La sfida è conciliare la necessità della decarbonizzazione con quella di non interrompere la produzione. Un equilibrio reso ancora più urgente dalla situazione internazionale e dalla domanda di acciaio in Europa. Urso ha ricordato che nelle ultime settimane sono stati riaperti tre altiforni europei precedentemente in manutenzione o destinati alla dismissione. Il ministro ha inoltre rivendicato l’azione del governo italiano a Bruxelles sulle nuove regole di salvaguardia per l’acciaio. Secondo Urso, le modifiche introdotte dal primo luglio consentono alla produzione europea di riattivare gli altiforni.
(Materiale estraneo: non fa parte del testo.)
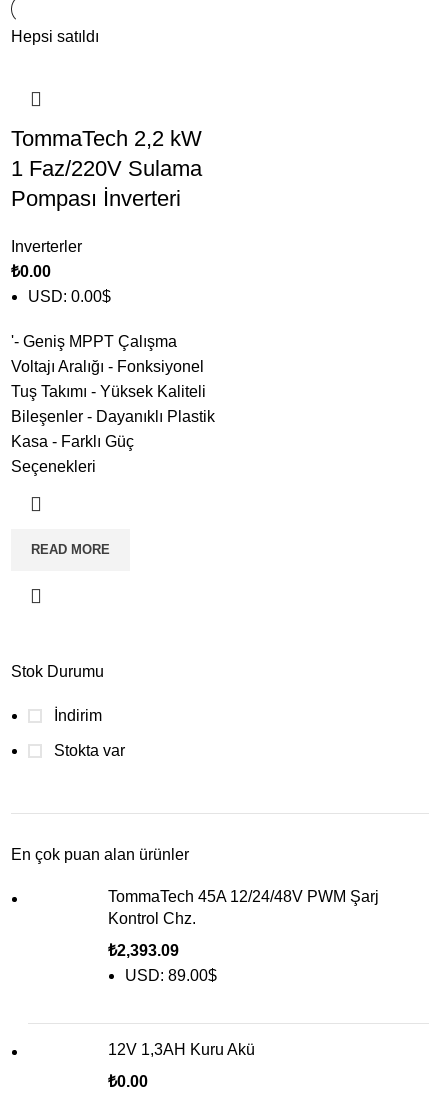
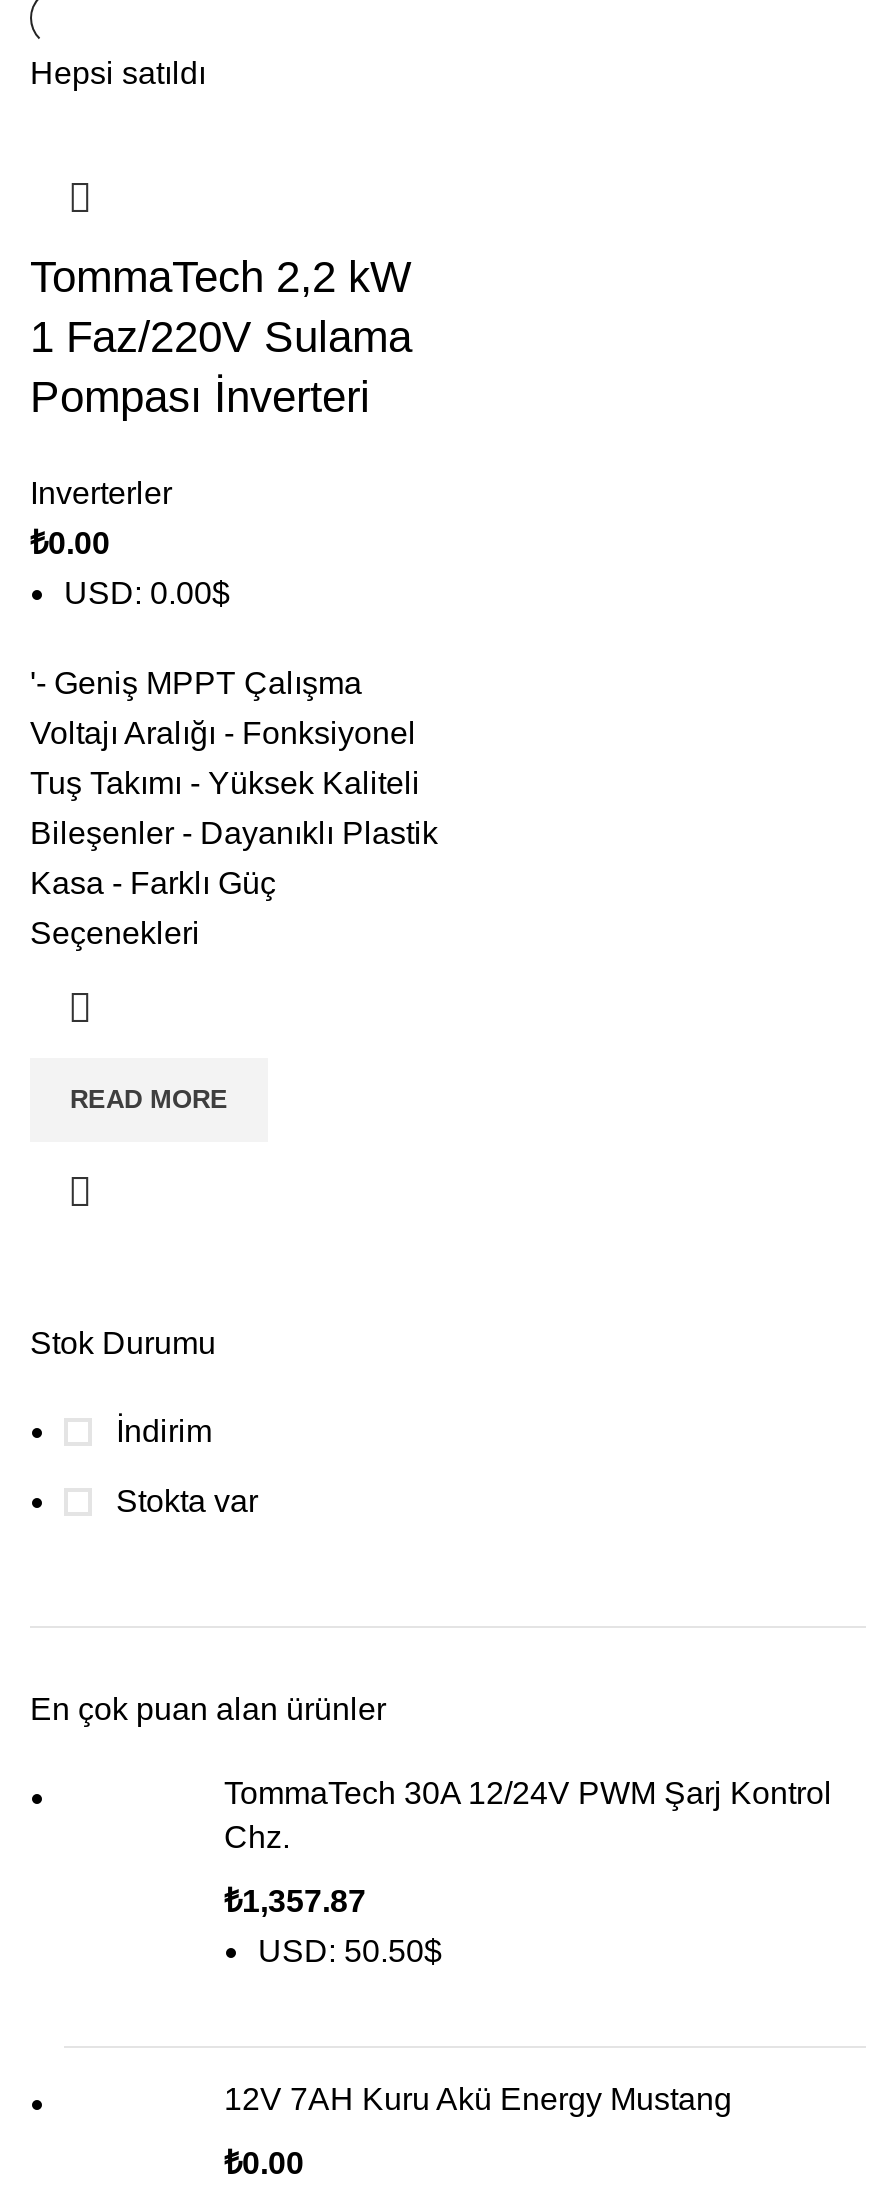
[108,888,379,927] TommaTech 45A 12/24/48V PWM Şarj | Kontrol Chz. -> [224,1776,832,1854] TommaTech 30A 12/24V PWM Şarj Kontrol | Chz.
[108,942,179,959] ₺2,393.09 -> [224,1884,366,1918] ₺1,357.87
[125,967,217,984] USD: 89.00$ -> [258,1934,442,1968] USD: 50.50$
[108,1041,255,1058] 12V 1,3AH Kuru Akü -> [224,2082,732,2116] 12V 7AH Kuru Akü Energy Mustang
Intanto, a Taranto, la preoccupazione dei sindacati resta alta. Fim, Fiom, Uilm e Usb hanno rilanciato la campagna “Riprendiamoci il futuro”. Una grande vela itinerante attraversa in questi giorni le strade della città in concomitanza con i Giochi del Mediterraneo. “Non si gioca con il futuro di 20mila lavoratori! Ambiente, salute e lavoro” è il messaggio scelto dalle organizzazioni sindacali. L’iniziativa riprende lo slogan e le rivendicazioni dello sciopero del 3 agosto. I sindacati chiedono misure straordinarie e un intervento pubblico capace di garantire una reale transizione ecologica. Al centro delle richieste ci sono continuità occupazionale, una clausola sociale per i lavoratori dell’appalto e una vera ’Vertenza Taranto’.